Oregon State (Pac-12) 11.0%. The Beavers were surprisingly bad before Tres Tinkle got hurt, but without him they’ve made a strong case as the worst power-conference team in the land. OSU is coming off a 26-point loss at Washington which dropped its conference record to 0-4. The Beavers best chances for a win reside in home games against Stanford next Thursday and Arizona State on February 4, but they’ll be underdogs in every game the rest of the way. However, they did play a spirited 30 minutes in a home game against UCLA so you can see why there’s a still a great chance for them to find a conference win somewhere.

Presbyterian (Big South) 4.4%. The Blue Hose have never had a winning record in their eight seasons of Big South membership and that streak will extend to nine this season. Presbyterian is 0-5 and ranked 349th. The good news is that the Big South conveniently offers opportunities for the 349th-ranked team to get W’s. For example, the January 28th home game with Longwood is rated as a toss-up right now.

South Florida (American) 3.9%. The Bulls let go of Orlando Antigua after an 0-2 start in the American, but they haven’t let go of their losing ways under interim head coach Murry Bartow, dropping to 0-4 after a 15-point home loss to Tulane in what figured to be the most-likely win on the schedule. The general mediocrity in the conference means that six of the Bulls’ seven remaining home games are winnable. Only the game against Cincinnati is off limits.

Missouri (SEC) 3.6%. One thing I will say about Missouri is that their fan base is underrated. Among subscribers expressing a team preference, Mizzou fans rank 37th, surrounded by teams with postseason futures like West Virginia, Wake Forest, VCU and Northwestern. The basketball team ranks 184th and is headed for its third-consecutive season outside the top 150. When considering some sort of fan-interest-to-team-quality metric, Missouri surely is the best in the land. So it’s in my own self-interest to hope the team turns it around someday. But coming off a home loss to Auburn, matching the 3-15 SEC record they’ve posted the last two seasons is the most likely scenario this season.

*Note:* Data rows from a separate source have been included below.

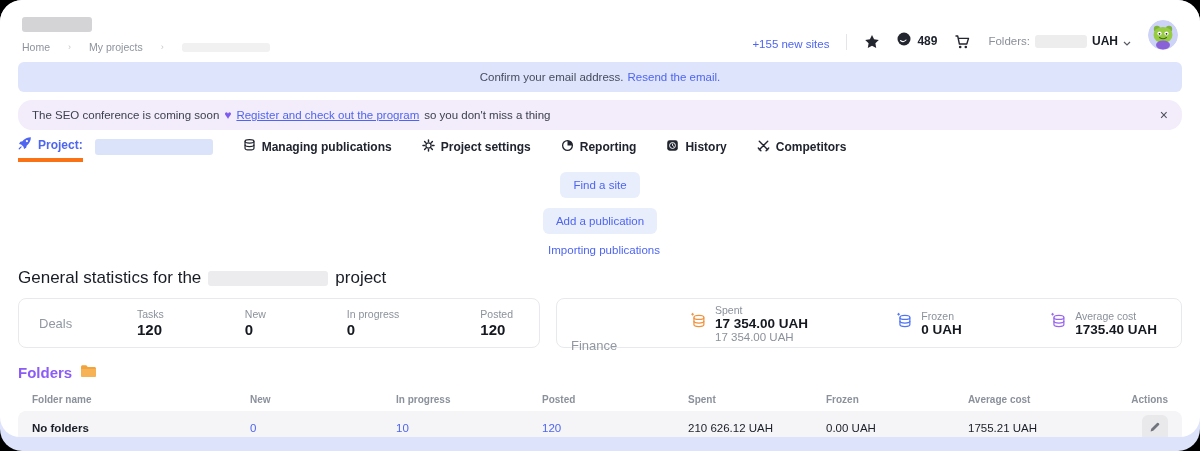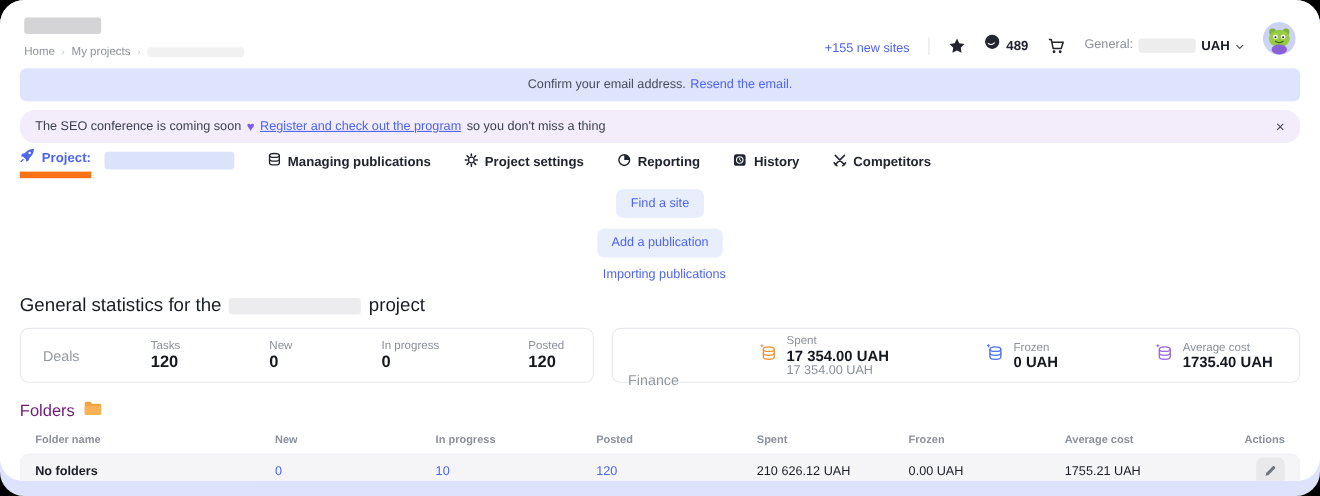"Home" .breadcrumb { gap: 6px -> 18px }
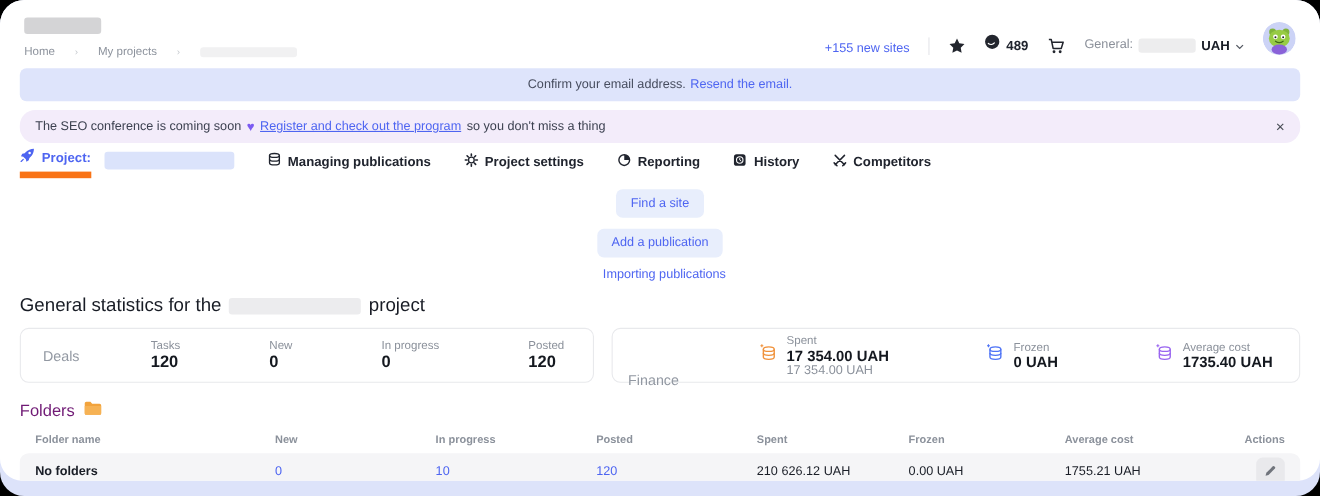"General:" span.balance-label { text: General -> Folders }
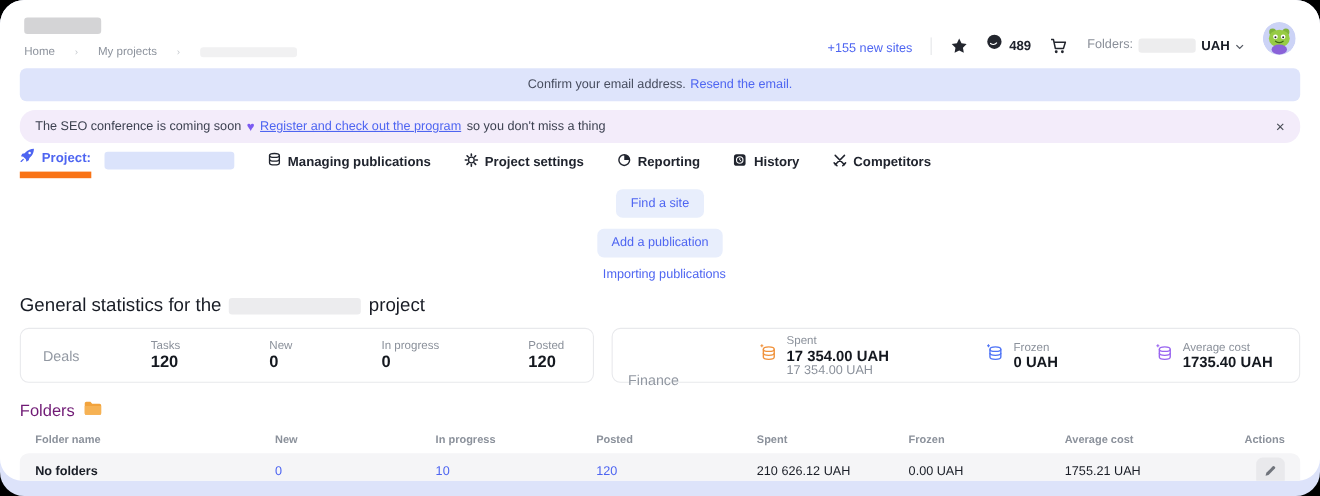"Project:" .tab-active .ul-group { border-bottom: 6px solid #f97316 -> 4px solid #f97316 }
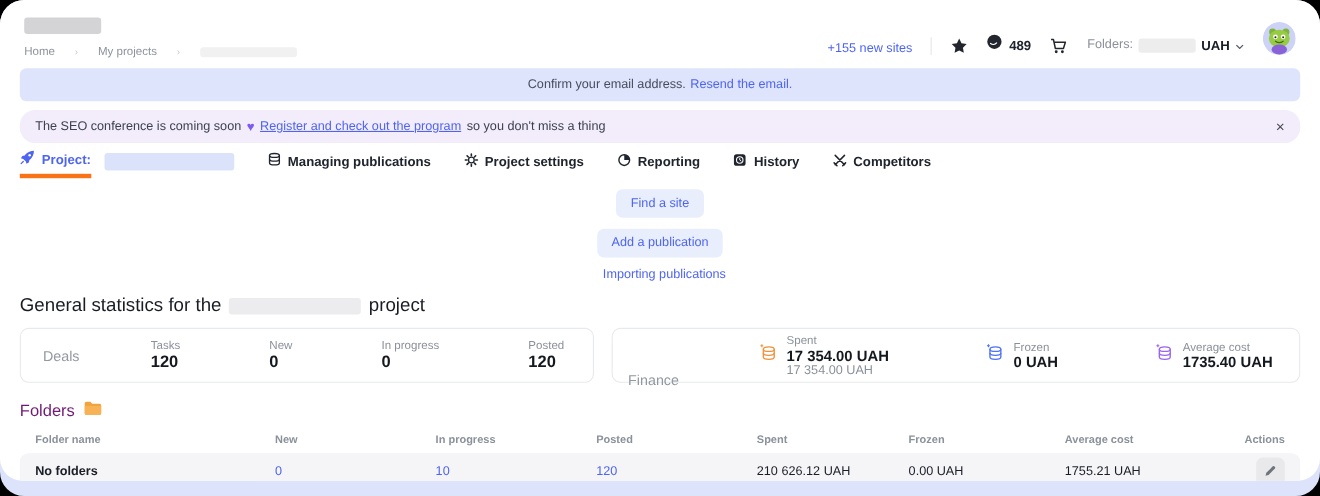"Folders" .folders-head { color: #701a75 -> #8b5cf6; font-weight: 400 -> 700 }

Rutgers (Big Ten) 1.5%. Ah Rutgers, I almost forgot you. Let’s face it, when we think about bad basketball teams, we don’t think about Rutgers. OK, that’s a lie. But I think it’s safe to say there’s more optimism about Rutgers than there’s been since Mike Rice was throwing basketballs at players’ heads. The Scarlet Knights are even rated as the slightest of favorites when Nebraska comes to town next Saturday. A Nebraska team that’s listed in five brackets at bracketmatrix.com! #KnightandDay

Dartmouth (Ivy) 1.2%. The Big Green is in the midst of one of the more unusual conference scheduling quirks of the season. They opened Ivy play last Saturday with a 74-58 home loss to Harvard. They don’t play again until next Saturday, when the travel to…Harvard in what might be the best-scouted game in history. Dartmouth’s chances of a winless record are slim because they should find a way to win at least one of their six games against Cornell, Columbia, and Brown.

And that’s it. Pretty painless, really. With only a modest amount of luck, every team in the land will win a conference game this season. The last time that happened was 2007.


Harvard beat McGill in inconsequential D-I on non-D-I action Tuesday night. Harvard’s web site reports this as Men’s Basketball Blows by McGill, 70-45. It’s an effort worthy of a robot. However, not all releases from university athletic departments have to be so generic.

If you remember back in the offseason, Wichita State head coach Gregg Marshall had an epic meltdown during a game at McGill on the Shockers’ Canadian tour. This is when I was introduced to the amazing work of Earl Zukerman. While most releases from the host school would feature a vanilla description of the proceedings with a more vanilla headline, the headline from McGill’s story was spectacular. Wichita coach ejected as swashbuckling Shockers rally past Redmen in spicy NCAA-CIS hoops confrontation. If everyone took pride in headline writing like Mr. Zukerman does, reading about lopsided college basketball games would be a lot more fun. (more…)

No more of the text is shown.